Webb is the world’s largest, most powerful, and most complex space science telescope ever built. Webb will solve mysteries in our solar system, look beyond to distant worlds around other stars, and probe the mysterious structures and origins of our universe and our place in it.

Webb was formerly known as the “Next Generation Space Telescope” (NGST); it was renamed in Sept. 2002 after a former NASA administrator, James Webb.

Webb is an international collaboration between National Aeronautics and Space Administration, the European Space Agency (ESA), and the Canadian Space Agency (CSA). The NASA Goddard Space Flight Center managed the development effort. The main industrial partner is Northrop Grumman; the Space Telescope Science Institute operates Webb.

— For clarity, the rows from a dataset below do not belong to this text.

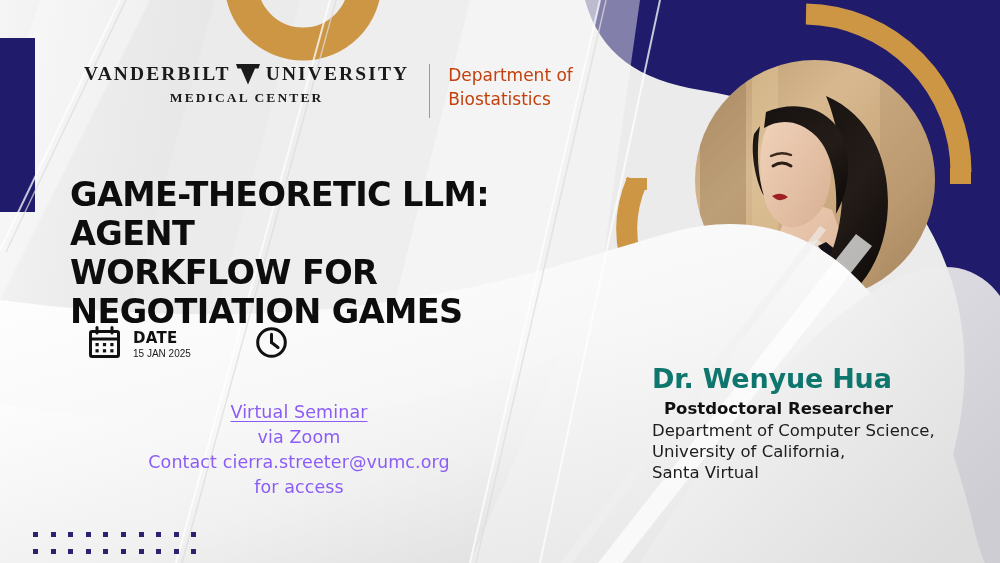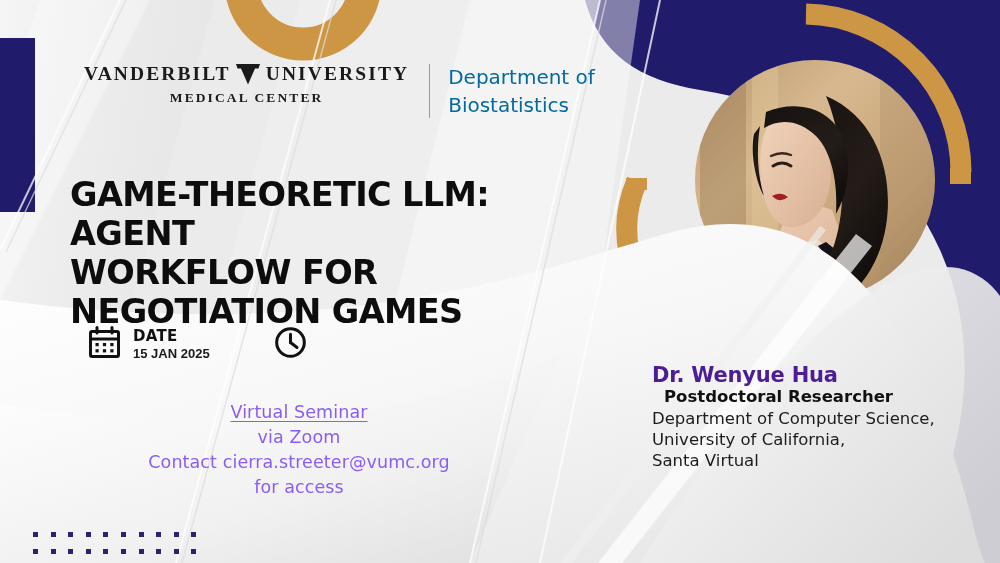--- a/index.html
+++ b/index.html
@@ -37,7 +37,7 @@
     width:1px; background:#9a9a9a; height:54px; margin:2px 18px 0 20px;
   }
   #logo-dept {
-    font-size:20px; line-height:1.42; color:#0369a1; padding-top:1px;
+    font-size:17px; line-height:1.42; color:#c2410c; padding-top:1px;
     font-family:"DejaVu Sans", sans-serif;
   }
 

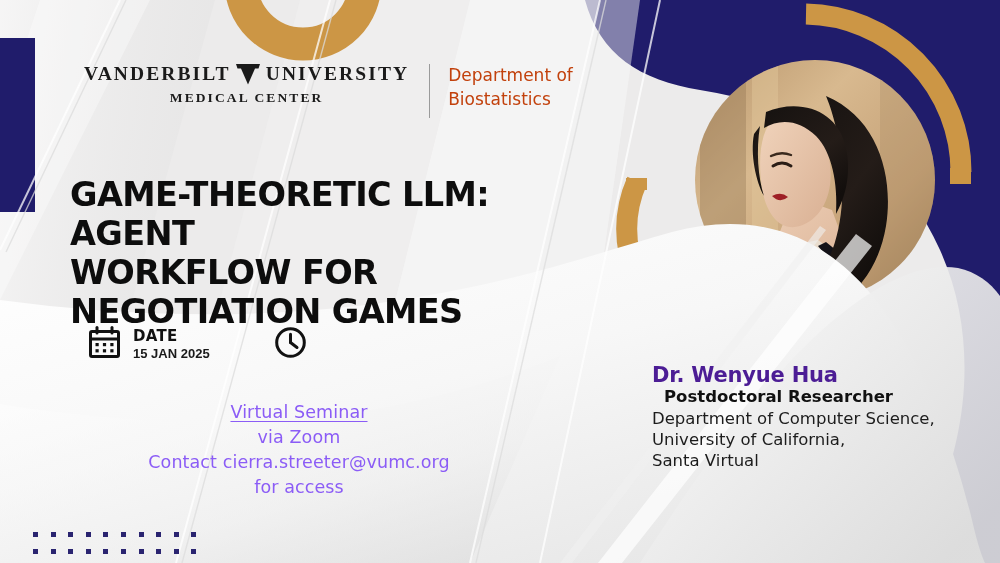--- a/index.html
+++ b/index.html
@@ -59,7 +59,7 @@
   }
   .meta-value {
     font-family:"Liberation Sans", sans-serif;
-    font-size:13px; color:#1a1a1a; white-space:nowrap;font-weight:bold;
+    font-size:10px; color:#1a1a1a; white-space:nowrap;
   }
 
   

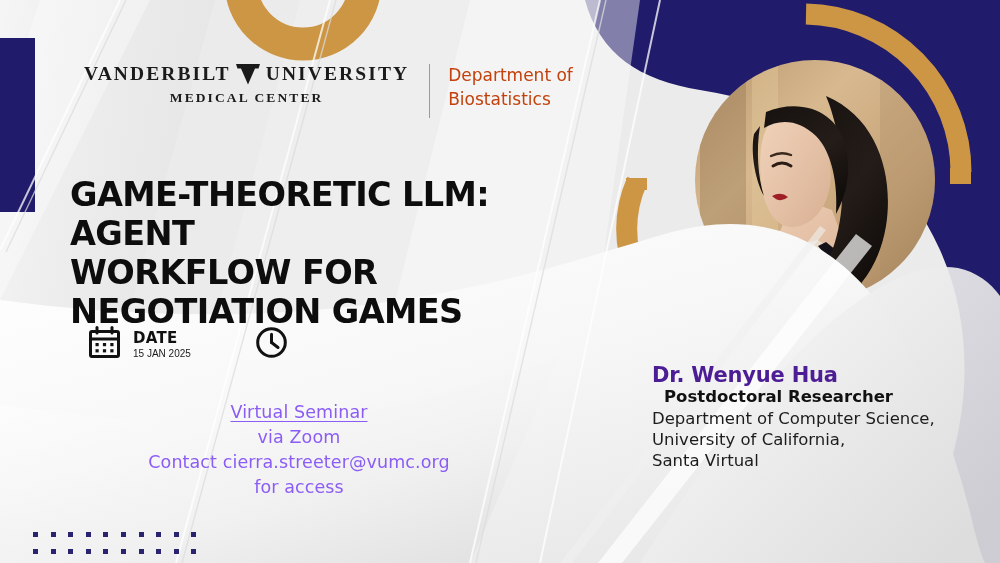--- a/index.html
+++ b/index.html
@@ -74,8 +74,8 @@
   #speaker { position:absolute; left:652px; top:363px; width:330px; }
   #speaker-name {
     font-family:"DejaVu Sans", sans-serif;
-    font-weight:700; font-size:21px; letter-spacing:-0.2px;
-    color:#4c1d95; white-space:nowrap;
+    font-weight:700; font-size:27px; letter-spacing:-0.2px;
+    color:#0f766e; margin-bottom:5px; white-space:nowrap;
   }
   #speaker-role {
     font-family:"DejaVu Sans", sans-serif;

Several innovative technologies have been developed for Webb. These include a folding, segmented primary mirror, adjusted to shape after launch; ultra-lightweight beryllium optics; detectors able to record extremely weak signals, microshutters that enable programmable object selection for the spectrograph; and a cryocooler for cooling the mid-IR detectors to 7K.

There are four science instruments on Webb: The Near InfraRed Camera (NIRCam), The Near InfraRed Spectrograph (NIRspec), The Mid-InfraRed Instrument (MIRI), and The Fine Guidance Sensor/ Near InfraRed Imager and Slitless Spectrograph (FGS-NIRISS).

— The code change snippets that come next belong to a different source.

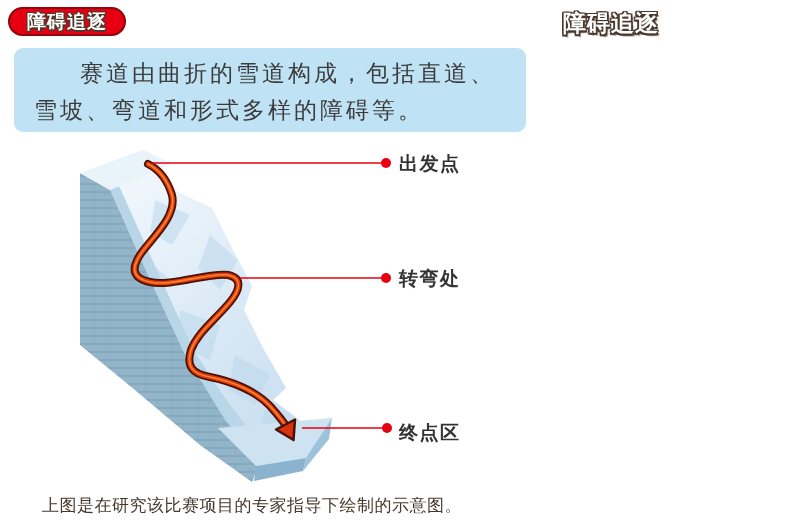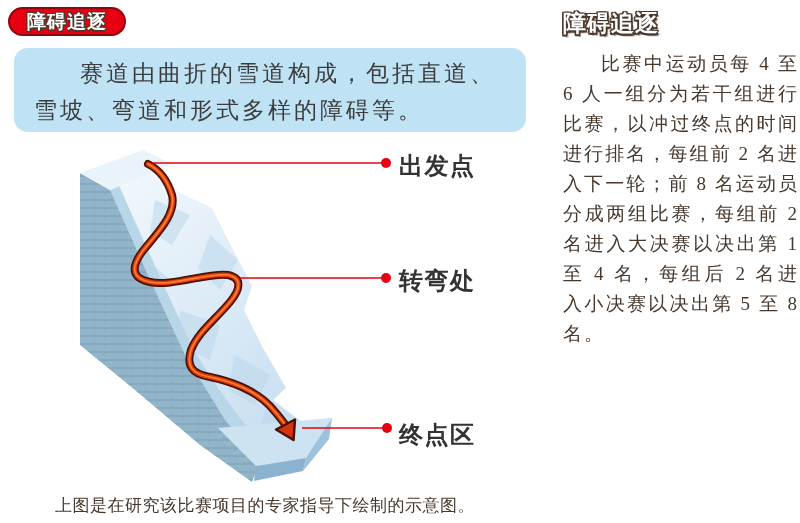--- a/index.html
+++ b/index.html
@@ -22,7 +22,7 @@
   
   .intro{
     position:absolute;left:14px;top:48px;width:512px;height:84px;
-    background:#bfe2f4;border-radius:14px;box-sizing:border-box;
+    background:#bfe2f4;border-radius:9px;box-sizing:border-box;
     padding:7px 20px 0 20px;
   }
   .intro p{

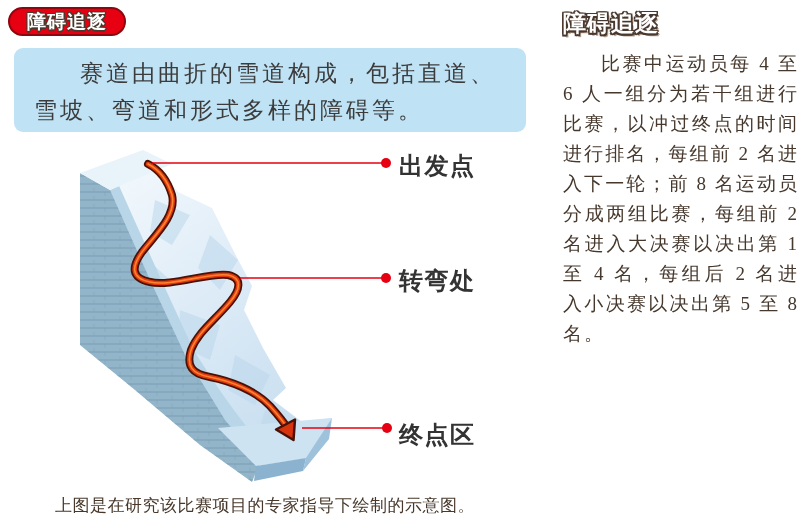--- a/index.html
+++ b/index.html
@@ -140,7 +140,6 @@
 
 <div class="sidebar">
   <div class="sb-title">障碍追逐</div>
-  <p class="sb-body">比赛中运动员每 4 至 6 人一组分为若干组进行比赛，以冲过终点的时间进行排名，每组前 2 名进入下一轮；前 8 名运动员分成两组比赛，每组前 2 名进入大决赛以决出第 1 至 4 名，每组后 2 名进入小决赛以决出第 5 至 8 名。</p>
 </div>
 
 </body></html>

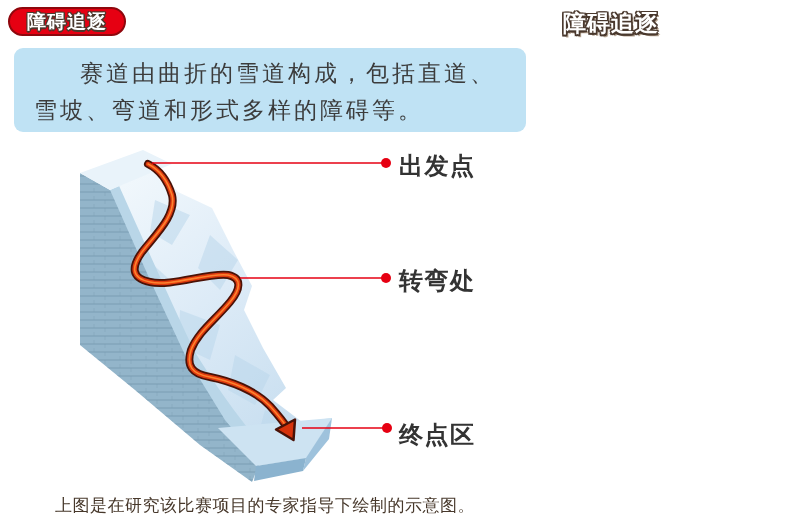--- a/index.html
+++ b/index.html
@@ -32,7 +32,7 @@
   
   .diagram{position:absolute;left:60px;top:140px;width:340px;height:355px;}
   .lbl{
-    position:absolute;font-size:24px;font-weight:600;color:#333333;
+    position:absolute;font-size:19px;font-weight:600;color:#333333;
     letter-spacing:1.5px;line-height:1;white-space:nowrap;
   }
   .lbl-start{left:399px;top:154px;}

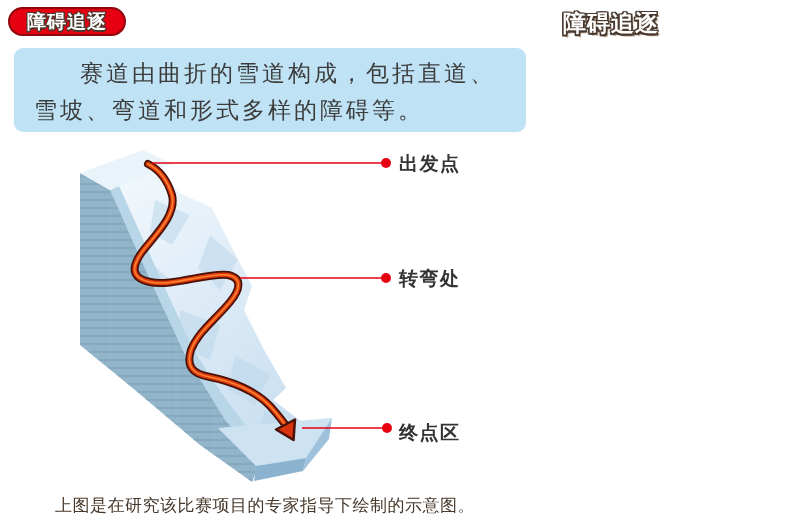--- a/index.html
+++ b/index.html
@@ -40,7 +40,7 @@
   .lbl-finish{left:399px;top:423px;}
   
   .caption{
-    position:absolute;left:55px;top:494px;font-size:17px;color:#47382b;
+    position:absolute;left:42px;top:494px;font-size:17px;color:#47382b;
     letter-spacing:0.5px;white-space:nowrap;
   }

Webb’s instruments are designed to work primarily in the infrared range of the electromagnetic spectrum, with some capability in the visible range. It will be sensitive to light from 0.6 to 28 micrometers in wavelength.

National Aeronautics Space Agency/ UArizona Webb NIRCam.
ESA Webb NIRSpec.

The European Space Agency [La Agencia Espacial Europea] [Agence spatiale européenne][Europäische Weltraumorganization](EU) Webb MIRI schematic.

Canadian Space Agency [Agence Spatiale Canadienne](CA)Webb Fine Guidance Sensor-Near InfraRed Imager and Slitless Spectrograph FGS/NIRISS.

Webb has four main science themes: The End of the Dark Ages: First Light and Reionization, The Assembly of Galaxies, The Birth of Stars and Protoplanetary Systems, and Planetary Systems and the Origins of Life.

Launch was December 25, 2021, ten years late, on an Ariane 5 rocket. The launch was from Arianespace’s ELA-3 launch complex at European Spaceport located near Kourou, French Guiana. Webb is located at the second Lagrange point, about a million miles from the Earth.

LaGrange Points map. NASA.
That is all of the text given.